Part 1
The VA pension benefits for vets and spouses are a valuable source of funding for assisted living and home care, especially the aid and attendance benefit. Unlike Medi-Cal, these pensions are designed to benefit in these settings rather than in a nursing home.
Planning for these benefits requires close scrutiny of what is being offered and the steps to qualification. Also, future medical requirements need to be taken into consideration, especially future Medi-Cal, (Medicaid in other states). Most planners recommend that vets and/or their spouses undertake significant transfers of assets to qualify for the benefits. In Medi-Cal planning, transfers of assets has certain limitations, restrictions, and penalties. But under present law, the VA does not take transfers into consideration in administering the benefits. This may or may not be an advantage in VA planning as we shall shortly see.

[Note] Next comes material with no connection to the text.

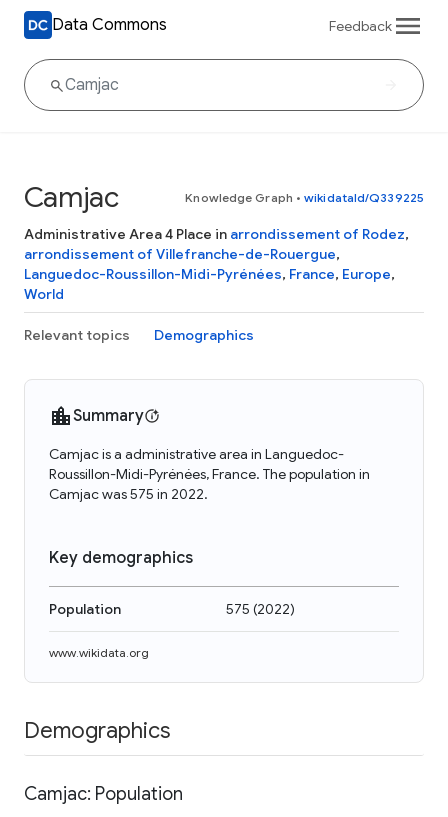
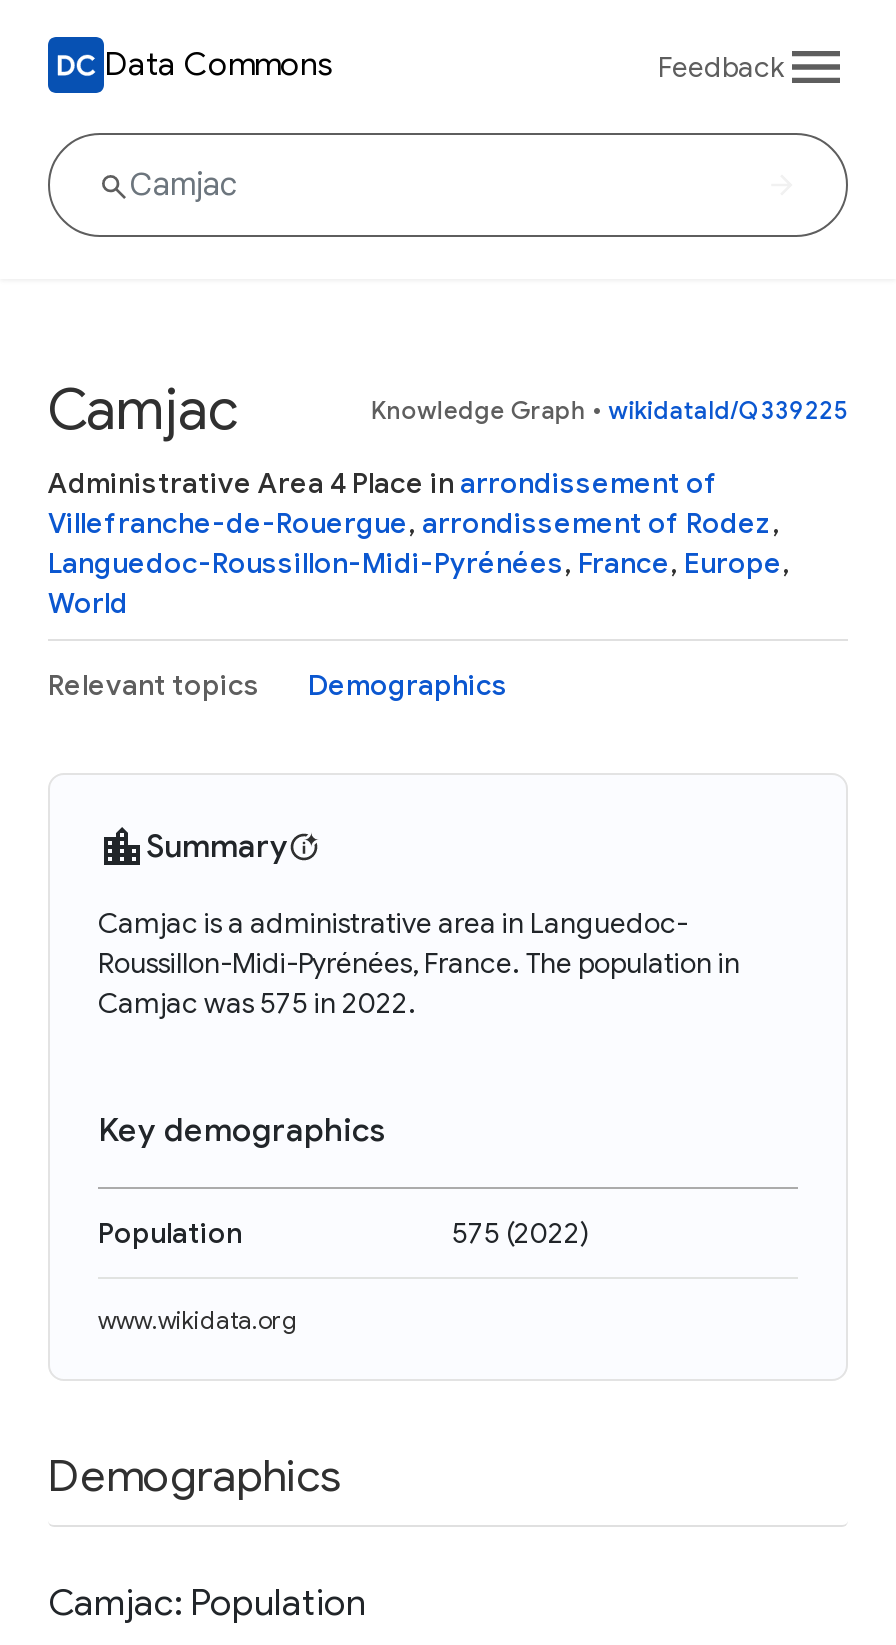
- Administrative Area 4 Place in arrondissement of Rodez,
- arrondissement of Villefranche-de-Rouergue,
+ Administrative Area 4 Place in arrondissement of
+ Villefranche-de-Rouergue, arrondissement of Rodez,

Like any other situation, there are knowledgeable prudent advisors and there are the unscrupulous in this area of planning. It is highly important that you screen a proposed advisor and obtain references as many are only attempting to sell annuities as part of the planning. Annuities can be a great advantage in VA planning under present law if structured and implemented correctly.
Transfer of Assets
The VA looks at the total value of your estate for valuation. If the total value exceeds about $80,000, excluding the home, you will probably fail the asset value test. The test depends on your life expectancy, projected future needs and estate value. Your financial advisor may recommend that you transfer a portion of your assets to get into the $80,000 range. So, who do you transfer to? You could transfer assets to your children, right? So what’s happening to many kids today? They are spending time in bankruptcy court to obtain debt relief; hanging out at courthouses for a little divorce proceeding; or bobbing up and down like a cork with a house underwater. Will they welcome that transfer of assets from you? Absolutely. Will they make those assets available to you when you need them in the future after you qualify for the VA pension? Think about your answer really hard and try not to fool yourself. I’ll just leave that response to you.
So, if you don’t transfer to your kids, or have no children, where are you going to transfer those assets which exceed the $80,000?
Your financial advisor has the answer – an Irrevocable Trust. What kind? Irrevocable. Can I, personally, get my assets out of such trust in the future you ask? No. Can you retain any powers over the Trust? No. Can you arrange to receive the income from the Trust? No. You mean those assets and income therefrom are gone forever you ask? Not necessarily. What does that mean? It means you better know what the heck you are doing and know that financial advisor and his/her attorney buddy who is drafting that Trust knows what they are doing. If you don’t, and they don’t, the bad news is that you may be trapped without those transferred assets and no VA pension. The good news for you is that you may have an excellent malpractice suit in the making!
Part 2: The Irrevocable Trust and Tax Consequences
You just followed your financial advisor’s advice and transferred your assets to an irrevocable trust. Good move? Maybe. Depends on how the trust is technically drafted. First, let’s discuss the Irrevocable VA Trust from hell. It’s drafted as a Grantor Trust and allows income to be paid to you, also known as an Income Only Trust. Since you have irrevocably transferred your assets away, excluding your home, you no longer have any control over such assets. Oh, but you are getting the income from such assets. How do you think the VA feels about that? Their feelings were expressed in 38 C.F.R §. 3.276 (b) which includes “all rights of ownership.” Any rights, retained to income from property transferred to a Trust will cause the entire value of the property transferred to be countable to the vet (or spouse) for purposes of the VA’s asset limit. What does this mean? Pull up a chair, you’re gonna need it. This means that the assets you transferred to become VA eligible, will still be counted by the VA, even though you no longer own them. I’m not done with your ugly surprise. Additionally, because the attorney arranged a Grantor Trust, you will be taxed on all of the income generated by the assets although they are no longer yours, irrevocably.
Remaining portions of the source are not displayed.